The quality of advice in England is poor (in my experience) and the expectation of progression of type 2 and complications are seen as essentially guaranteed.
I'm not sure that's correct, or even a problem. Ketones in the body just indicate that you are burning fat and that's generally a good thing, especiallky if overweight or on a realtively high fat diet (becuase of low carbing).
I probably eat around 30-50g of carb per day. If I go over 20g in one meal I generally see a spike in BG. Almost all of my carbs are from fresh vegetables and beans, with the rare slice of wholemeal bread or small portion of fruit. Though my wife has recently found some frozen chocolate-dipped strawberries that are 2.5g per strawberry and eating two doesn't affect my BG - nice treat :)
Less than 100 gm carbohydrate per day will increase the amount of ketone bodies produced - 'starvation ketosis'. Safe limit of ketones in blood are not exactly known. In diabetes, both carbohydrate and fat metabolism are abnormal. Too much blood sugar causes glucotoxicity and too much fat breakdown products cause lipotoxicity which one should try to avoid. Diabetics cannot handle these as efficiently as a normal person can do. Effect of gluco and lipotoxicity are mainly to affect lining of blood vessels - atherosclerosis. Atherosclerosis is a normal ageing process which is hastened in diabetes, high cholesterol, high blood pressure, smoking etc. Symptoms of accelerated atherosclerosis takes time to develop.
These are my ideaas and thoughts. These are information only. Please follow the advice of your diabetes team. Have a look at Health-ideaas and tell me what you think.
Research like this scares me. I haven't always been perfect but I try to test my blood glucose 5 times per day. How else am I going to know what's going on? I don't trust food labels and often find myself wondering why I am having trouble maintaining reasonable blood sugars after meals. Through testing I am able to identify the culprit. So for some of us, regular testing is exceptionally valuable.
That said, I still have struggled to get my A1Cs below the high 5s. Before you say "wow that's good" - I am on an exceptionally low carb diet and am very reactive to any carbs. We all know that exercise is exceptionally important. Today I had my 6 month visit with my doctor and she used the "remission" word. My A1C was 5.2. The last 6 months as far as diet goes haven't been great. So what's the difference? Over the last few weeks I have been getting exercise after every meal I can, even if only a modest amount. I don't care if I go walk up and down the stairs at work a few times. Bicycling a couple easy miles works the best for me. I'm taking the top off of the blood sugar surge after meals and sometimes I find myself fending off hypoglycemia which, as long as I know it, is a pleasant new experience compared to high blood glucose.
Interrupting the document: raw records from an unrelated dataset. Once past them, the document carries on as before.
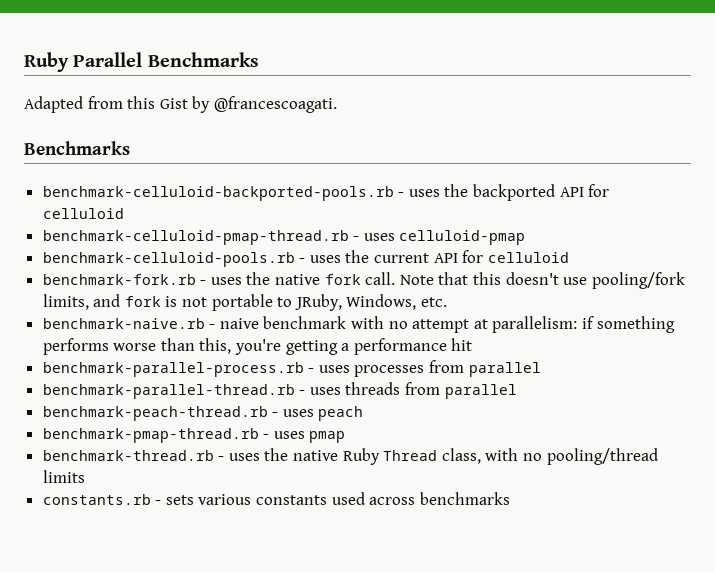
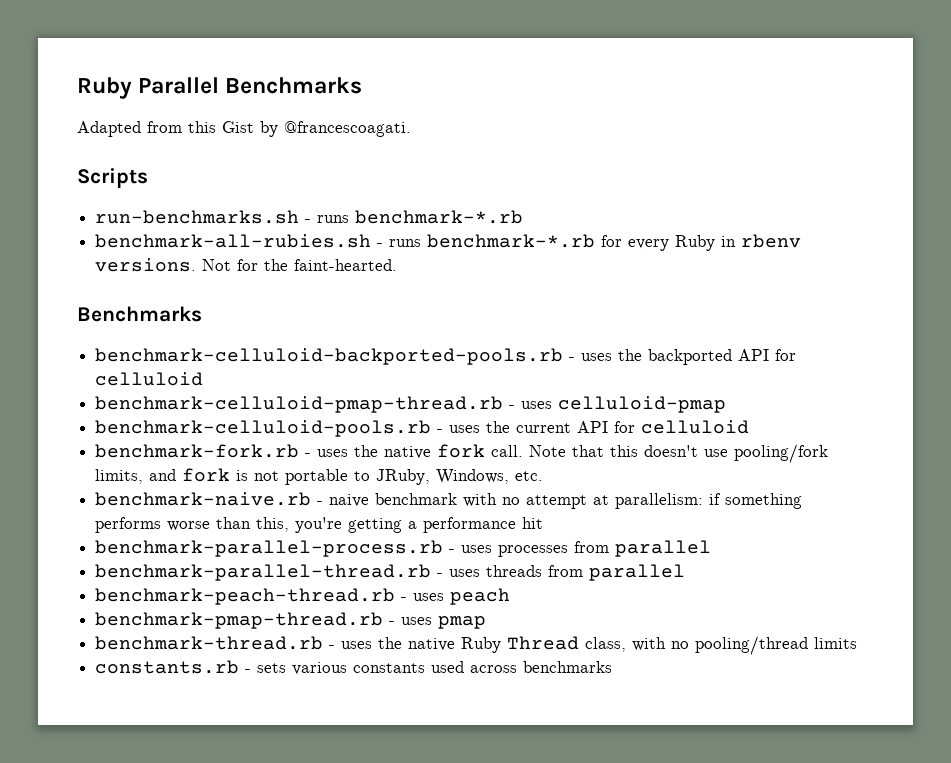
(337, 104) none -> [77,168,148,188] [95,210,524,224] [95,234,802,251] [95,258,398,272] // Scripts // run-benchmarks.sh - runs benchmark-*.rb // benchmark-all-rubies.sh - runs benchmark-*.rb for every Ruby in rbenv versions. Not for the faint-hearted.

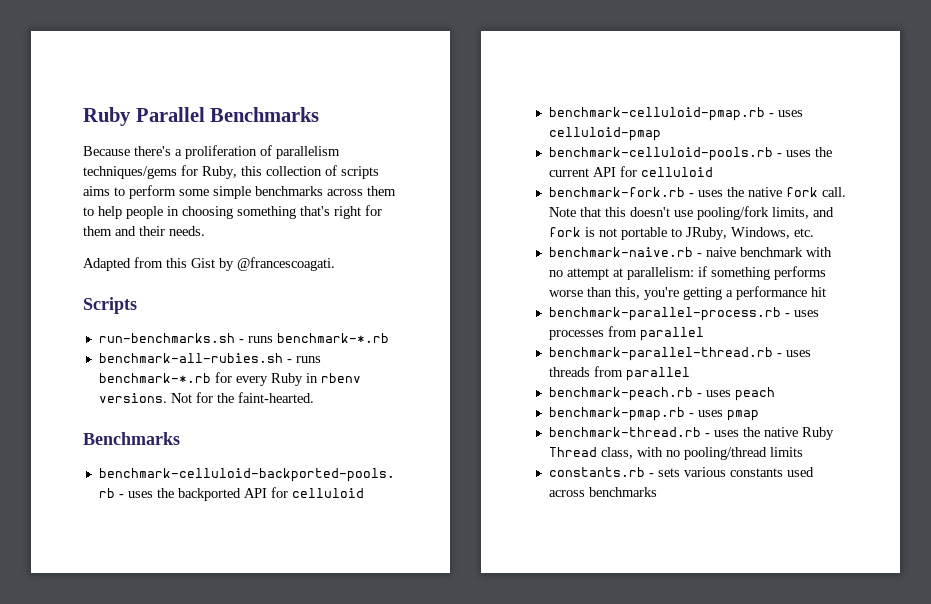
(363, 85) none -> [83,145,340,159] [83,165,379,179] [83,185,396,199] [83,205,382,219] [83,226,205,236] // Because there's a proliferation of parallelism techniques/gems for Ruby, this collection of scripts aims to perform some simple benchmarks across them to help people in choosing something that's right for them and their needs.
[95,396,504,413] benchmark-celluloid-pmap-thread.rb -> [548,107,765,121] benchmark-celluloid-pmap.rb
[95,588,396,605] benchmark-peach-thread.rb -> [548,387,693,401] benchmark-peach.rb
[95,612,384,629] benchmark-pmap-thread.rb -> [548,407,685,421] benchmark-pmap.rb

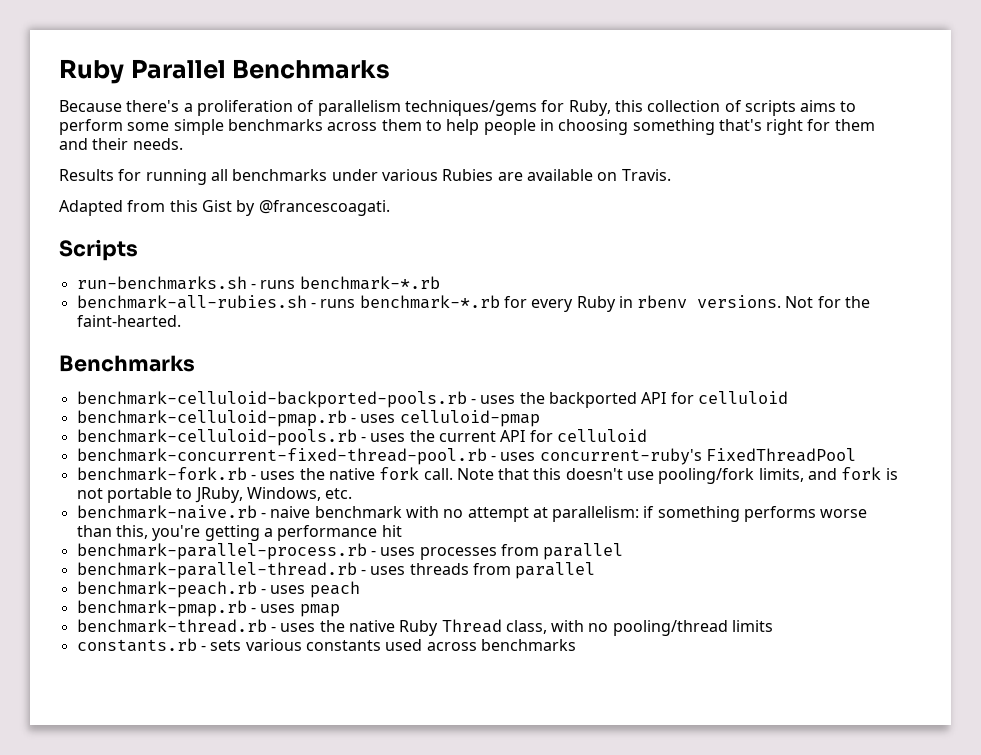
(205, 231) none -> [59,169,671,185] // Results for running all benchmarks under various Rubies are available on Travis.
(713, 172) none -> [76,448,856,465] // benchmark-concurrent-fixed-thread-pool.rb - uses concurrent-ruby's FixedThreadPool

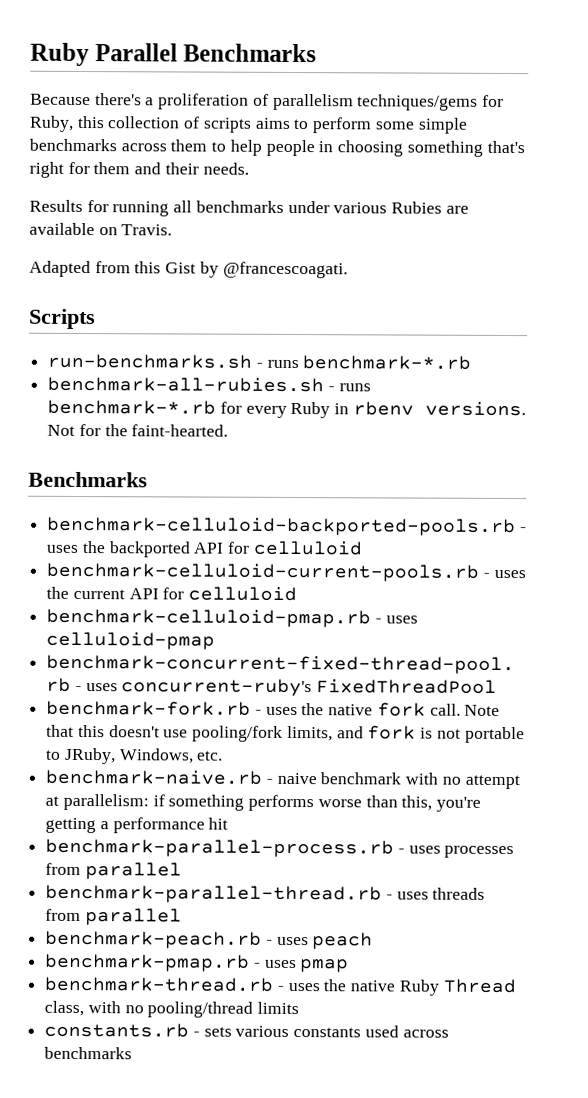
[76,410,540,427] [76,429,357,446] benchmark-celluloid-pmap.rb - uses celluloid-pmap // benchmark-celluloid-pools.rb -> [46,562,480,582] benchmark-celluloid-current-pools.rb
(647, 435) none -> [46,608,418,628] [46,631,216,650] // benchmark-celluloid-pmap.rb - uses celluloid-pmap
I'm guessing my next A1C will be in the high 4s. I'm also looking forward to adding a few healthy foods that have a few more carbs (more fruits) but being able to keep my blood sugar in check. So exercise is important for general health - the timing of exercise is even more valuable for blood sugar control.
Nicely stated. I've been diagnosed Type 2 for over 10 years now and I measure off and on. When I do, it has been pretty extensively. Being an engineer, I was always measuring to see "what's going on" when I eat. I always stop measuring because I don't really DO anything as a result. I am thinking I may start again, at least for some period of time, to see what my peak reading is now, say 74 minutes after starting meals. That might help motivate me to get off my duff; I've given up exercising in the last year...not a good thing. So, thanks, David.